Leicester Seamstress
Jan. 30th, 2013 08:35 pmThe Seamstress is a much-loved statue in Leicester City Centre.
The Leicester Seamstress outside the City Rooms on Hotel Street, by James Walter Butler RA, represents a life-size seated eighteenth century hosiery worker sewing the seam of a stocking. The statue was commissioned by Leicester City Council's Planning Committee, along with Kevin Atherton's Conversation Piece, as part of the Council's City Centre Action Programme. It was unveiled on 29 June 1990 by the then chair of the council's Planning Committee.
In 2007, as part of a major refurbishment of the pedestrianised section of Hotel Street, the statue of the seamstress was reinstalled on a new granite plinth, with new lighting to illuminate her face at night.
The Seamstress is not meant to be a particular person, but represents the importance to Leicester of the hosiery industry. Socks and stockings have been made in abundance in Leicester.

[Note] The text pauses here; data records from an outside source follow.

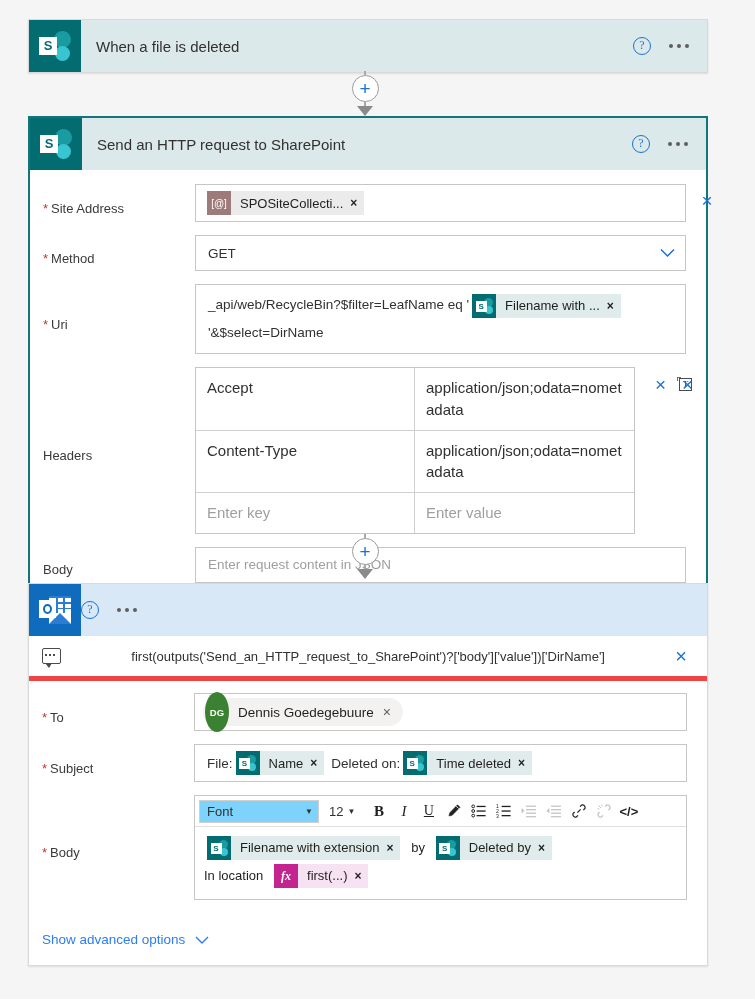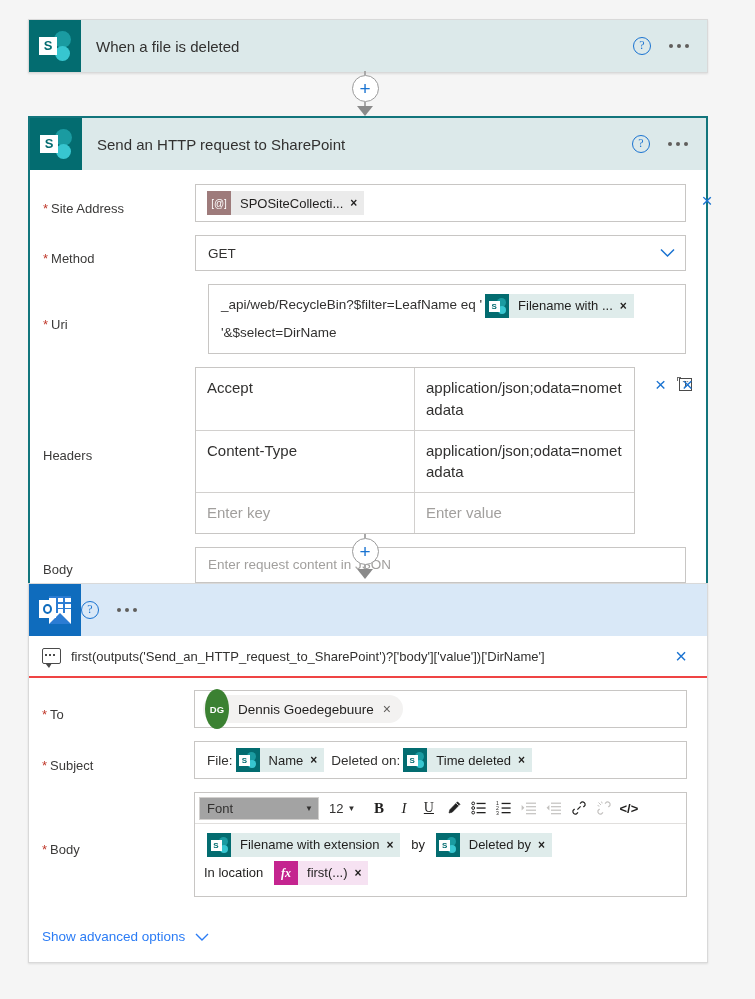--- a/index.html
+++ b/index.html
@@ -342,7 +342,7 @@
       <div class="row">
         <div class="lbl req">Uri</div>
         <div class="field">
-          <div class="inputbox tall" style="line-height:26px;margin-left:13px;">
+          <div class="inputbox tall" style="line-height:26px;">
             <span class="plaintext" style="padding-left:4px;">_api/web/RecycleBin?$filter=LeafName eq '</span>
             <span class="token">
               <span class="tk-ico sp">

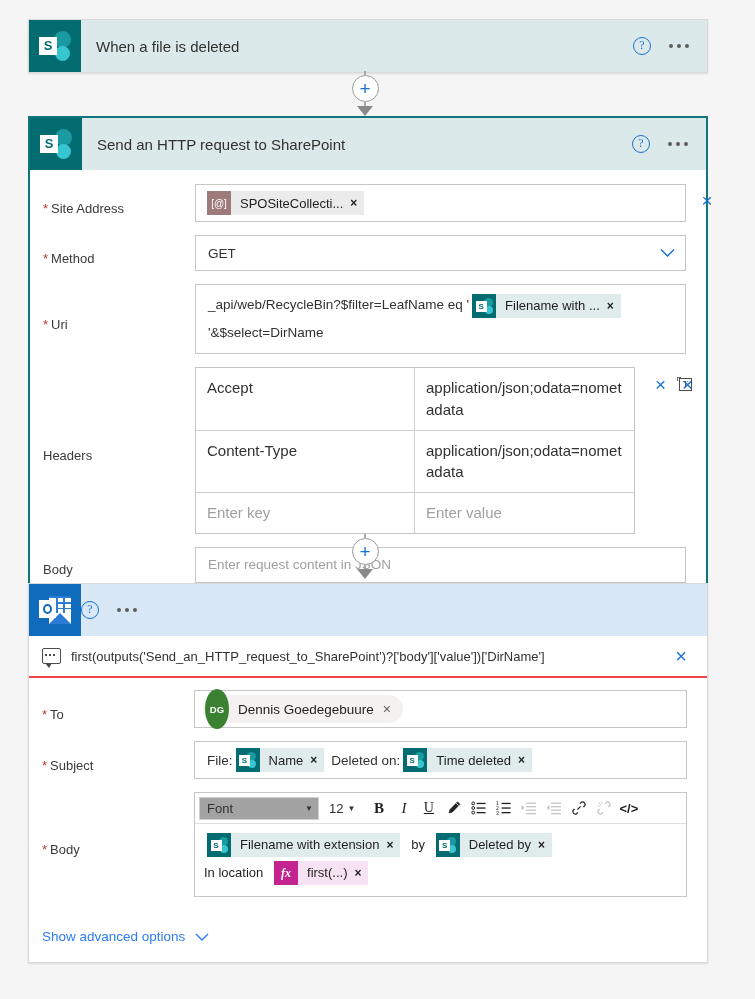--- a/index.html
+++ b/index.html
@@ -192,8 +192,9 @@
   .exprbar {
     display: flex; align-items: center; gap: 10px;
     padding: 10px 20px 10px 13px;
-    border-bottom: 2px solid #ef4444;
+    border-bottom: 5px solid #ef4444;
     position: relative;
+    text-align: center;
   }
   .expr-ico { width: 19px; height: 16px; position: relative; flex: 0 0 19px; }
   .expr-ico .bub { position: absolute; inset: 0; border: 1.5px solid #4a4a4a; border-radius: 2px; }

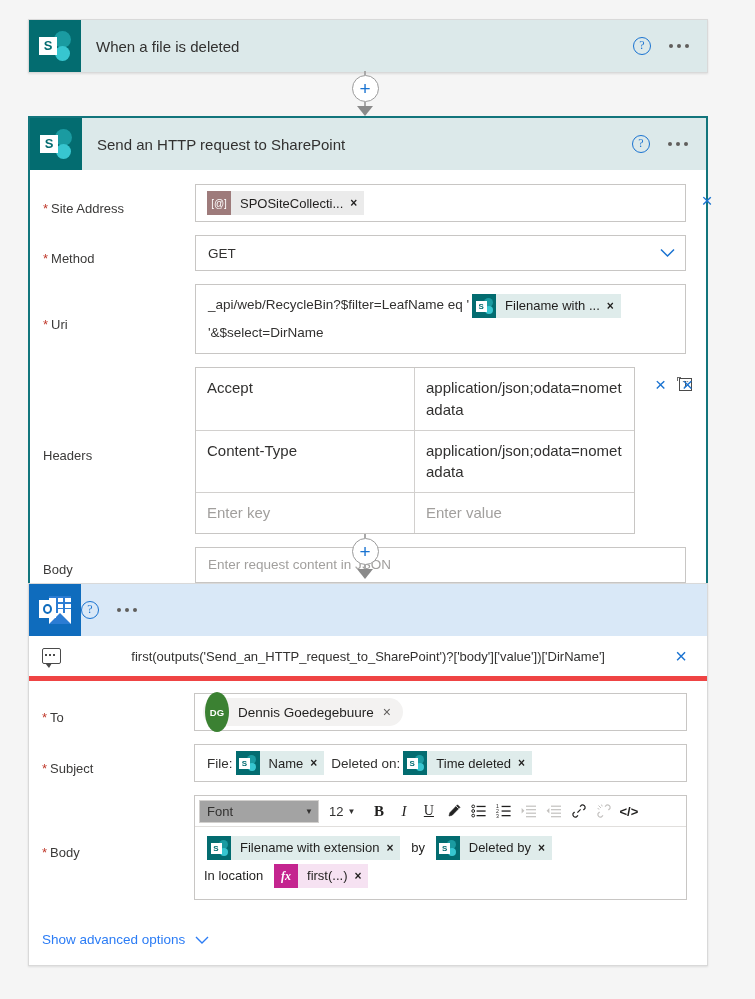--- a/index.html
+++ b/index.html
@@ -230,7 +230,7 @@
     padding: 0 4px;
   }
   .fontsel {
-    width: 120px; height: 23px; border: 1px solid #d2d0ce; background: #a3a3a3;
+    width: 120px; height: 23px; border: 1px solid #d2d0ce; background: #7dd3fc;
     display: flex; align-items: center; justify-content: space-between;
     padding: 0 5px 0 7px; font-size: 13px; color: #323130; cursor: pointer; margin-right: 8px;
   }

The Seamstress is shown putting a seam into a stocking.
James Butler, also created two other statues in Leicester.
One of these is Richard III, the tragic and much-maligned king who was killed at the Battle of Bosworth, near Market Bosworth in Leicestershire, and buried at the Grey Friars in Leicester.
The other is the Thomas Cook Statue, whose first ever trip was from Leicester to Loughborough to a Temperance meeting.